-------- Extracted data

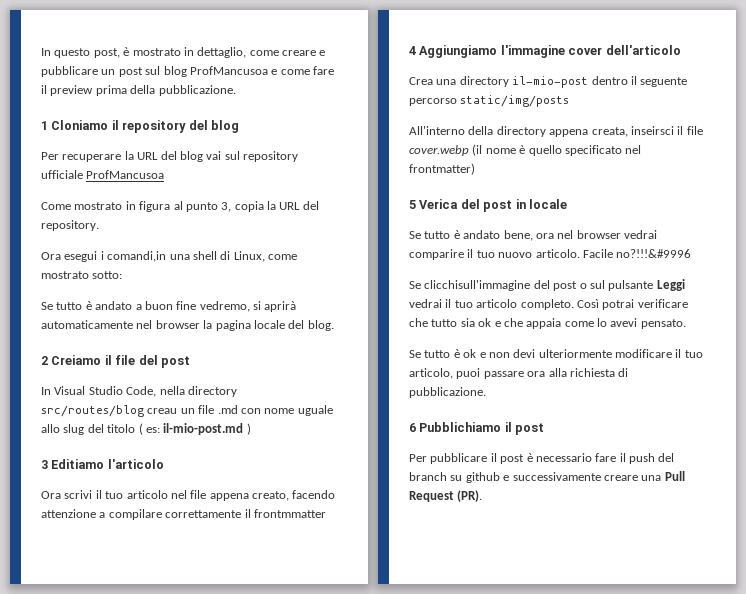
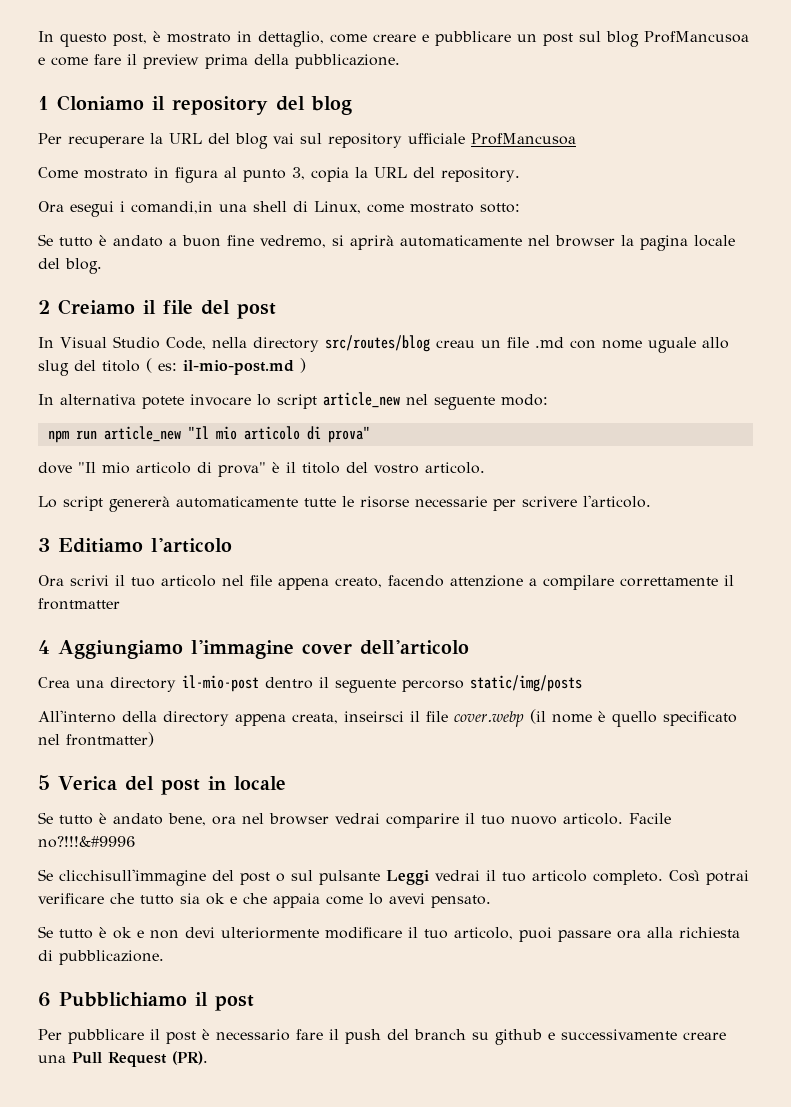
(251, 429) none -> [38,392,548,410] [47,426,370,443] [38,462,485,477] [38,495,651,512] // In alternativa potete invocare lo script article_new nel seguente modo: // npm run article_new "Il mio articolo di prova" // dove "Il mio articolo di prova" è il titolo del vostro articolo. // Lo script genererà automaticamente tutte le risorse necessarie per scrivere l'articolo.
[253,509,326,518] frontmmatter -> [38,598,120,610] frontmatter

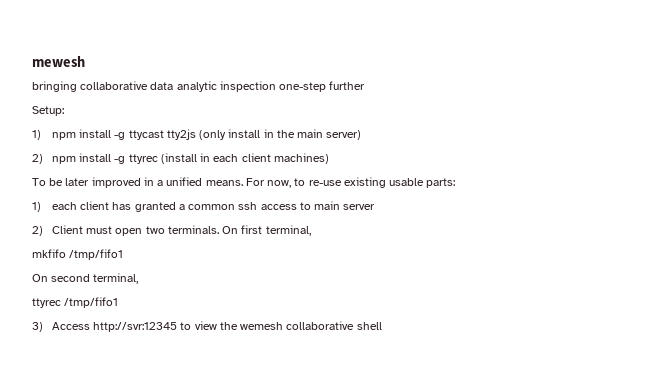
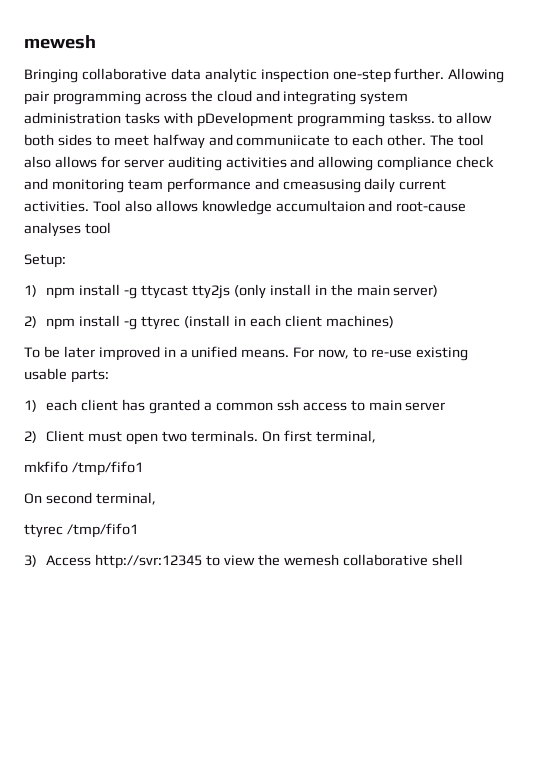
[32,81,77,92] bringing -> [24,69,78,83] Bringing
[329,81,366,90] further -> [394,68,505,83] [24,90,409,105] [24,112,493,127] [24,134,485,149] [24,156,495,171] [24,178,447,193] [24,200,467,215] [24,222,111,237] further. Allowing pair programming across the cloud and integrating system administration tasks with pDevelopment programming taskss. to allow both sides to meet halfway and communiicate to each other. The tool also allows for server auditing activities and allowing compliance check and monitoring team performance and cmeasusing daily current activities. Tool also allows knowledge accumultaion and root-cause analyses tool

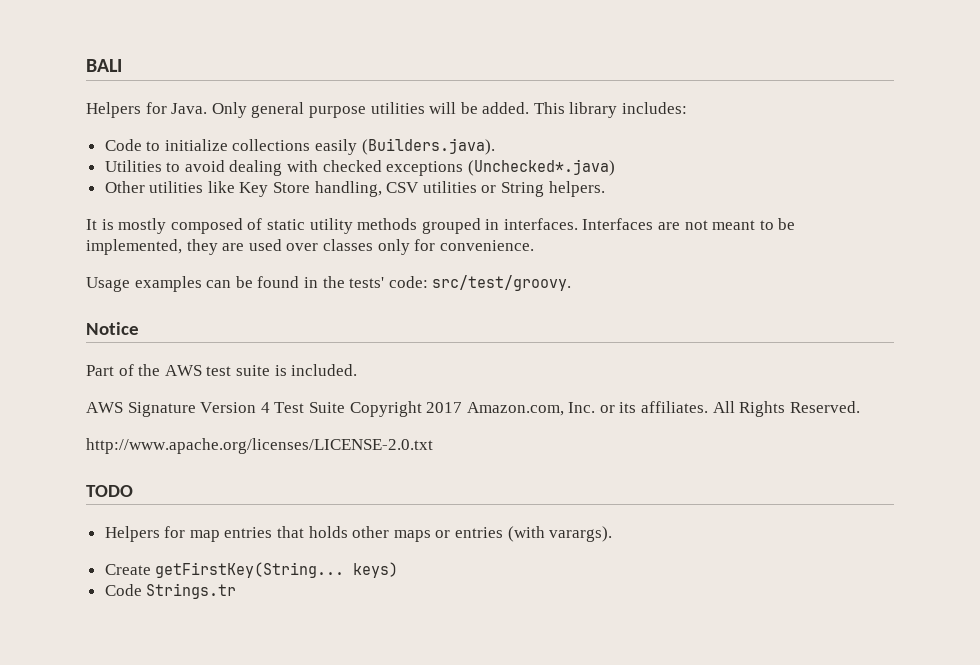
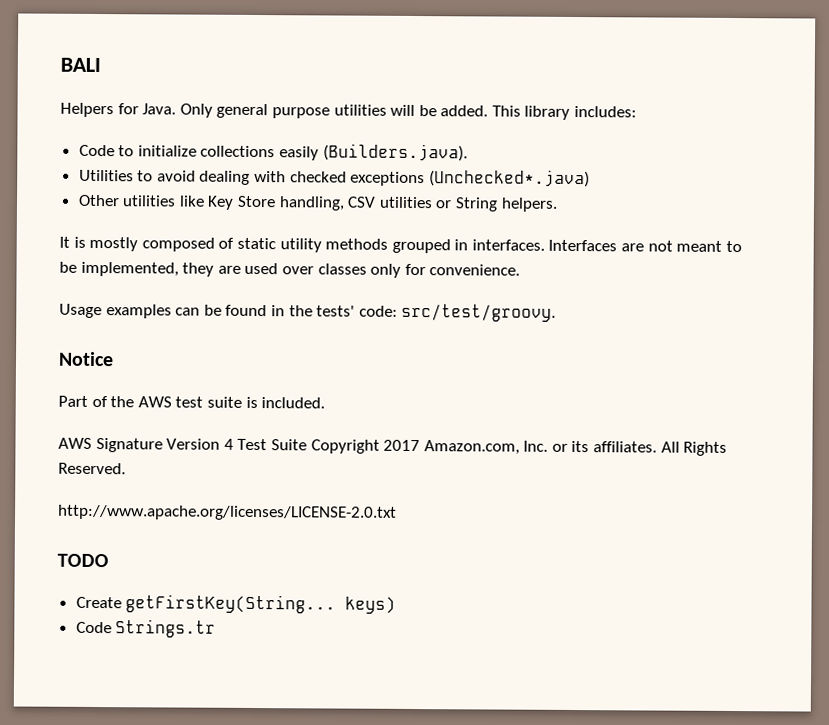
[104,526,613,542] // Helpers for map entries that holds other maps or entries (with varargs). -> (109, 560) none

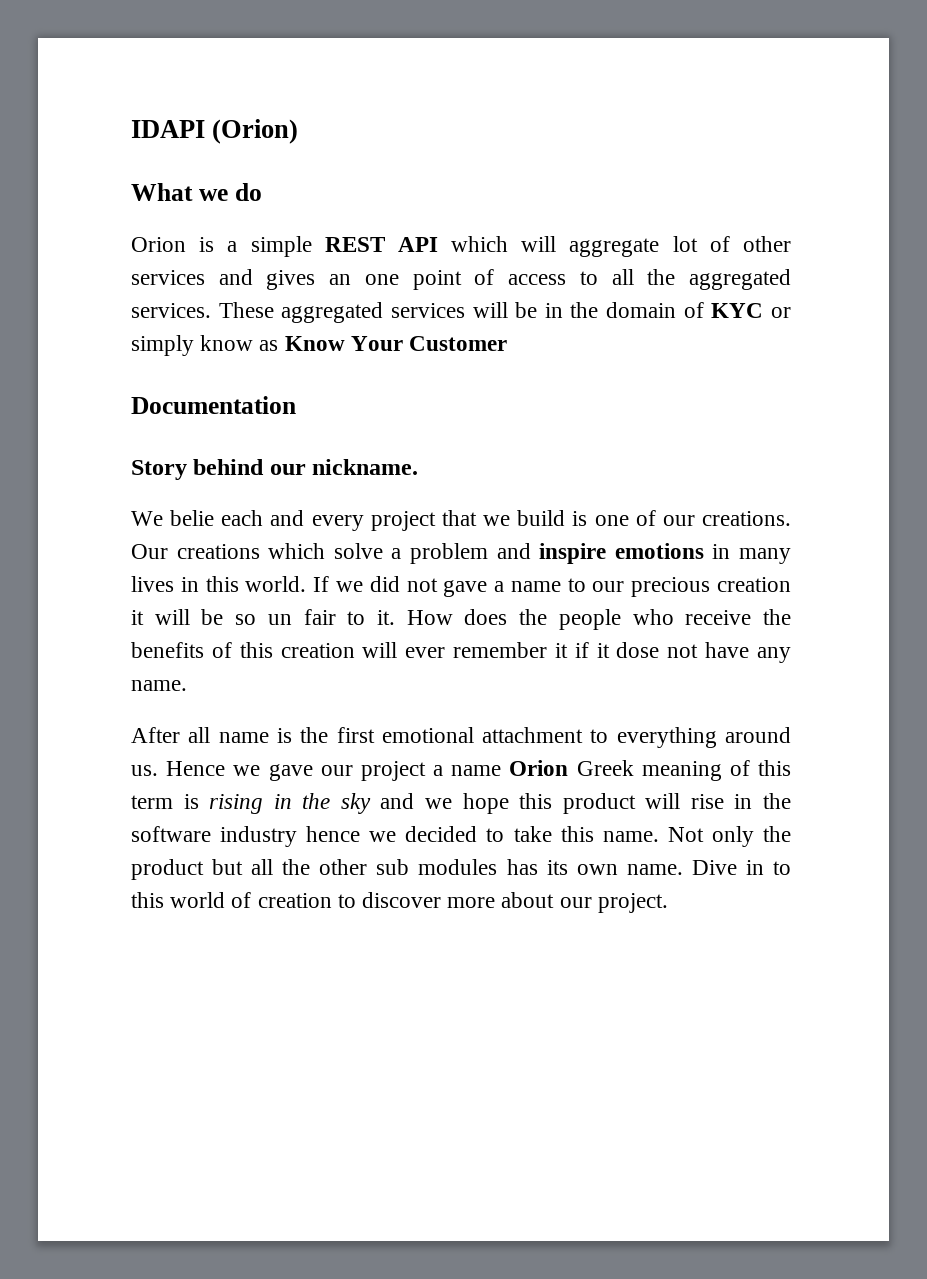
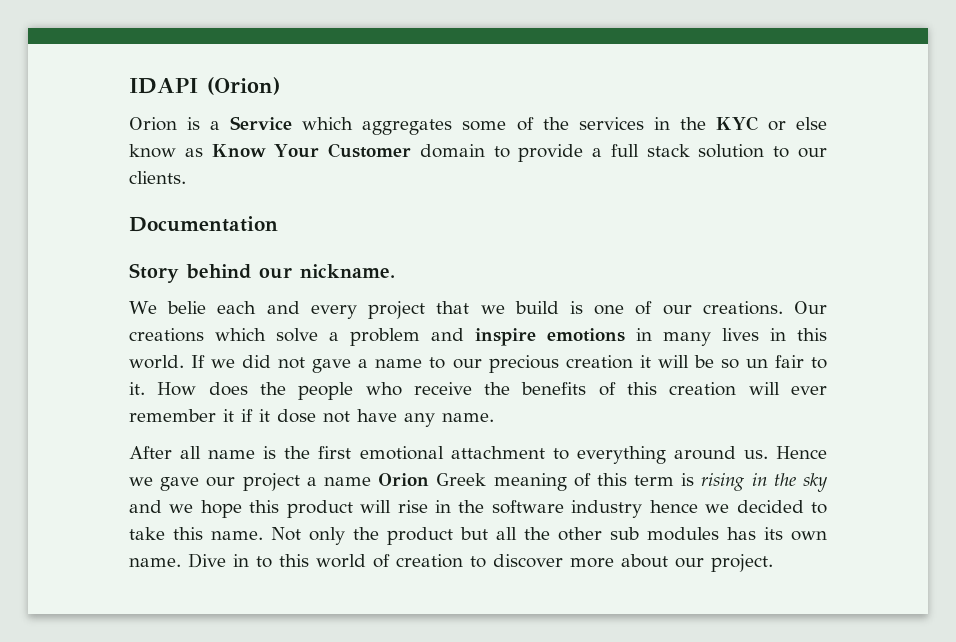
[131,183,262,201] // What we do -> (280, 86) none
[250,236,791,257] [131,269,792,290] [131,302,704,323] simple REST API which will aggregate lot of other services and gives an one point of access to all the aggregated services. These aggregated services will be in the domain of -> [230,116,706,135] Service which aggregates some of the services in the
[131,335,194,356] simply -> [795,117,827,130] else
(508, 343) none -> [419,144,827,162] [129,171,186,184] domain to provide a full stack solution to our clients.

----------------

**Directions for this task**
Write out exactly the lines above between the line with "[32,81,77,92] bringing ->" and the line with "[329,81,366,90] further ->", inclusive, and nothing beyond them.

**Answer area**
[32,81,77,92] bringing -> [24,69,78,83] Bringing
[329,81,366,90] further -> [394,68,505,83] [24,90,409,105] [24,112,493,127] [24,134,485,149] [24,156,495,171] [24,178,447,193] [24,200,467,215] [24,222,111,237] further. Allowing pair programming across the cloud and integrating system administration tasks with pDevelopment programming taskss. to allow both sides to meet halfway and communiicate to each other. The tool also allows for server auditing activities and allowing compliance check and monitoring team performance and cmeasusing daily current activities. Tool also allows knowledge accumultaion and root-cause analyses tool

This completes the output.